Shion crouched slightly, her eyes locking onto Lenard's. The crimson glare was absolute, unwavering, and infinite in its intensity. "Do you understand now?" she whispered. "Do you understand the futility of opposing me? That your skill, your courage, your life… none of it matters?"
Lenard's body trembled violently. His sword felt heavier than lead in his hands. His mind screamed for action, but the paralysis of futility weighed him down. Fear surged like a tidal wave, threatening to sweep him away completely. Every muscle in his body ached, every nerve burned. The weight of knowing that the outcome of this moment—his survival, the fate of his comrades, the very reality of the world around him—rested entirely in the hands of a being who could bend laws at will, was suffocating.
Shion's grin widened slightly, a mixture of satisfaction and amusement. "Lenard, it's your turn," she said again, more gently this time, as if offering him a courtesy before the inevitable. Her shadow stretched across the battlefield, a dark, commanding presence that distorted light and space. "Will you embrace your end, or will you struggle and only make your suffering last longer?"
Lenard's vision blurred. The battlefield—the shattered Holy Field, the fallen comrades, the scorched earth, the twisted remnants of the Oni—was all a testament to her absolute dominance. His knees buckled, his will faltered, but somewhere deep within, the spark of his humanity refused to die. Not yet.
He inhaled sharply, forcing his breath into a steady rhythm. "I… I will not yield," he whispered, voice trembling, but carrying the weight of a man determined to stand, even against impossible odds. Even as terror clawed at his mind, even as the reality of Shion's power threatened to crush him, Lenard's resolve crystallized into steel.
Shion tilted her head, as though amused by the flicker of defiance. The battle, she realized, was far from over—but the scales had shifted entirely in her favor. Yet, even now, in this confrontation of absolute power versus human will, a single, fragile ember of resistance remained. Lenard's heart, trembling as it was, beat defiantly, marking the beginning of his personal trial against the unrelenting shadow that was Shion.

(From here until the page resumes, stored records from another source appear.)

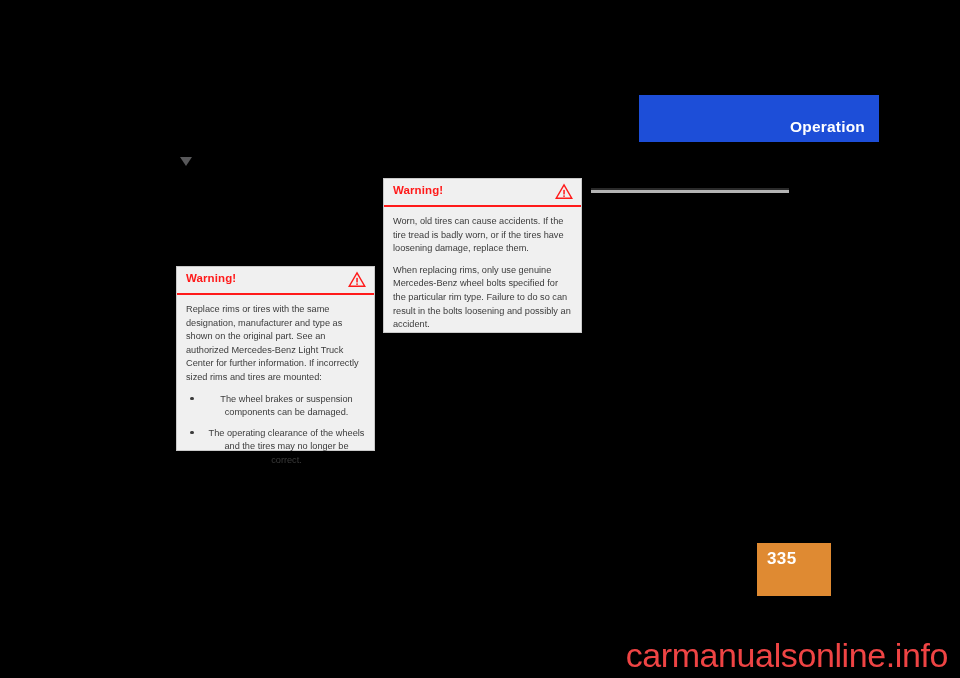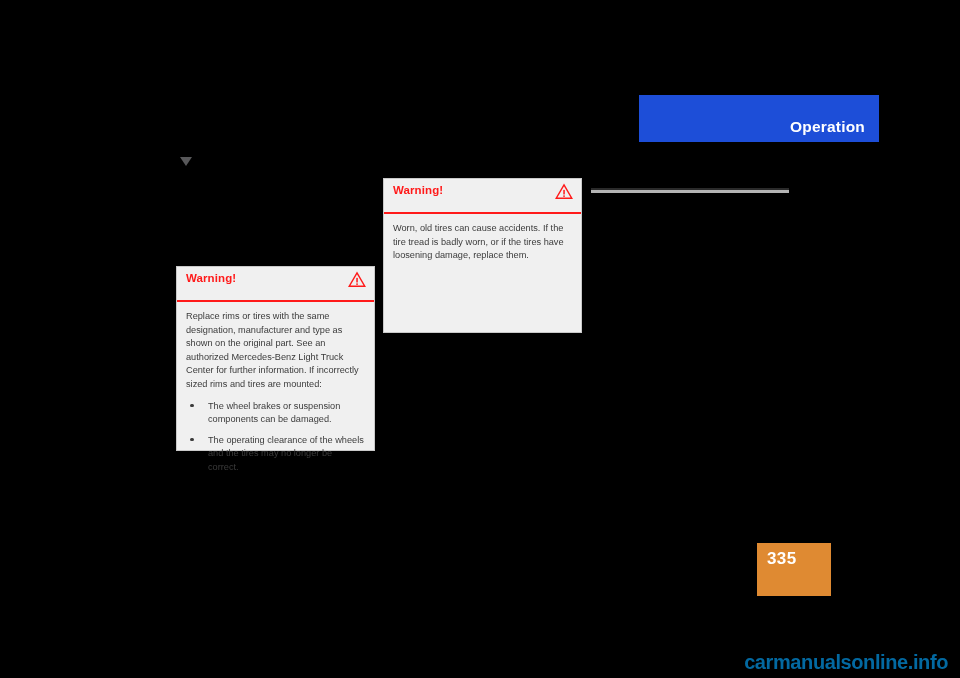--- a/index.html
+++ b/index.html
@@ -92,7 +92,7 @@
 
   .warning-head {
     position: relative;
-    height: 35px;
+    height: 28px;
     border-bottom: 2px solid #ff1a1a;
     padding: 0 9px;
     box-sizing: border-box;

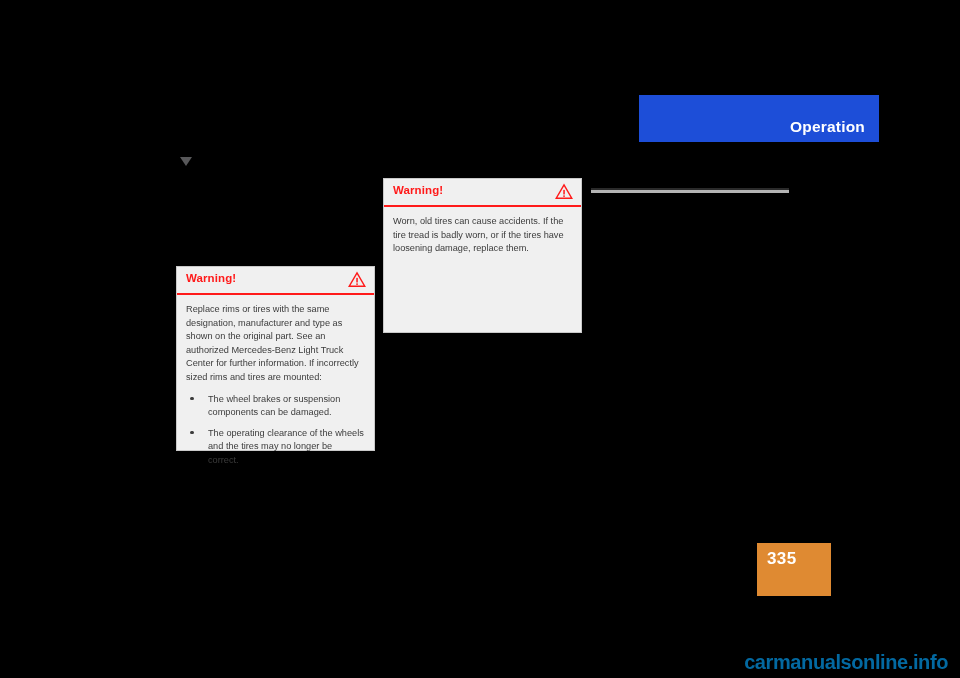--- a/index.html
+++ b/index.html
@@ -239,6 +239,7 @@
     </div>
     <div class="warning-body">
       <p>Worn, old tires can cause accidents. If the tire tread is badly worn, or if the tires have loosening damage, replace them.</p>
+      <p>When replacing rims, only use genuine Mercedes-Benz wheel bolts specified for the particular rim type. Failure to do so can result in the bolts loosening and possibly an accident.</p>
     </div>
   </div>
 

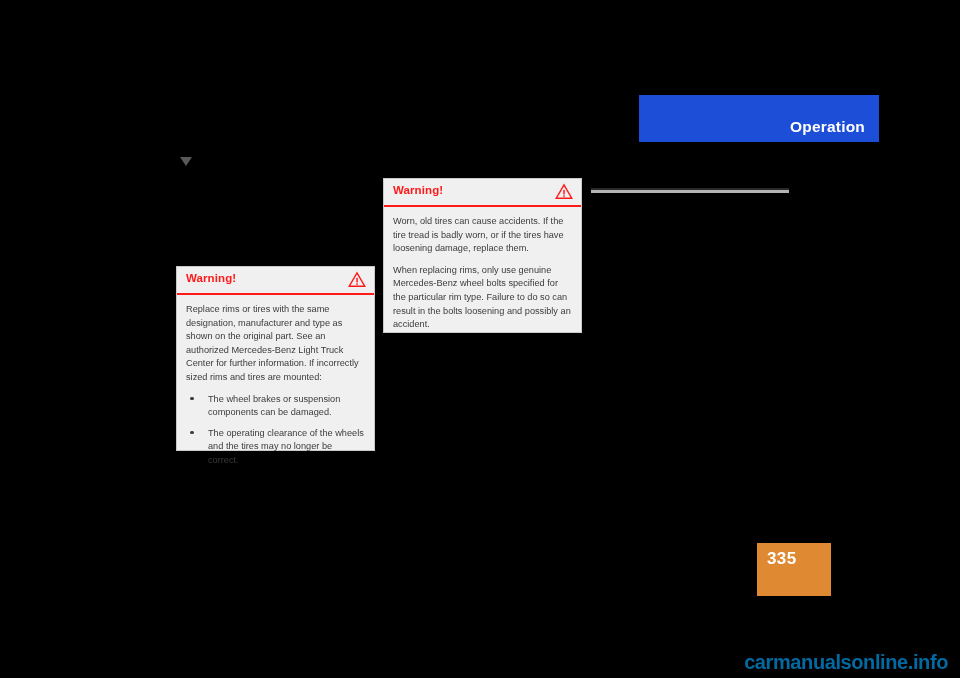--- a/index.html
+++ b/index.html
@@ -132,6 +132,7 @@
     margin: 0;
     padding: 0;
     list-style: none;
+    text-align: center;
   }
   .bullet-list li {
     position: relative;

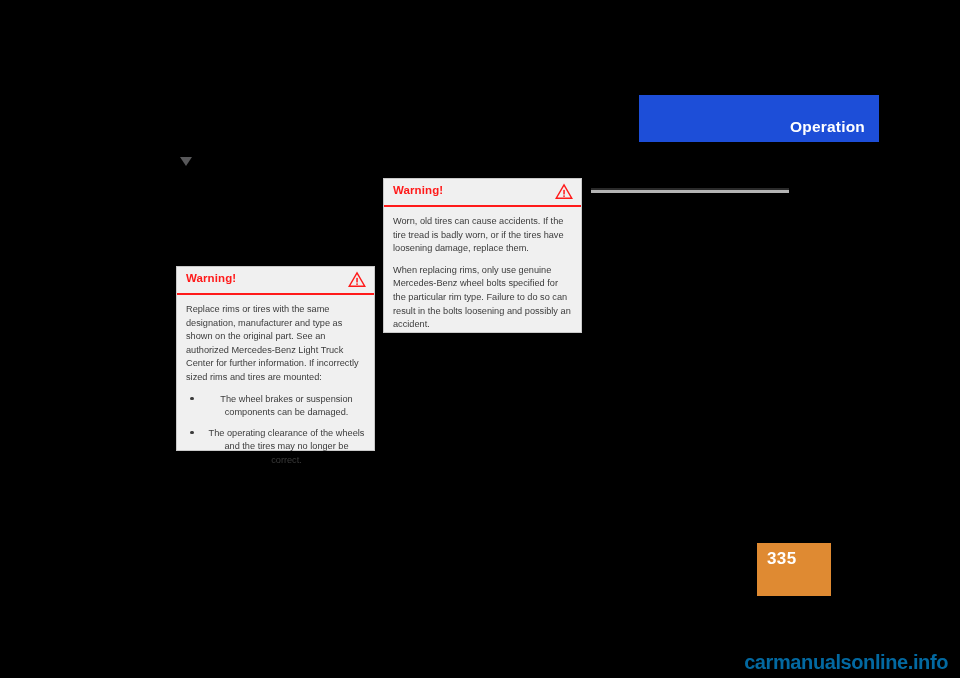--- a/index.html
+++ b/index.html
@@ -180,9 +180,9 @@
     position: absolute;
     right: 12px;
     bottom: 6px;
-    color: #0369a1;
-    font-size: 20px;
-    font-weight: bold;
+    color: #ef4444;
+    font-size: 34px;
+    font-weight: normal;
     letter-spacing: -0.4px;
     line-height: 1;
     white-space: nowrap;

The silence of the battlefield stretched, broken only by the ragged breathing of the paladins, the faint hum of the Holy Field, and the soft, terrifyingly cheerful voice of the Oni. The moment had arrived—the last barrier between despair and action. Lenard knew that whatever happened next would define not only the outcome of this battle but the meaning of his very existence.
The shadow of fear enveloped him, and yet, in its deepest recesses, he understood the truth: to face Shion was to confront the impossible, and to confront the impossible was to challenge the very limits of humanity itself.
Lenard gritted his teeth, raised his sword, and took the first step toward what might be his end—or a spark of unprecedented courage in a world ruled by the laws of a godless Oni.
The time for Lenard to know true terror had begun.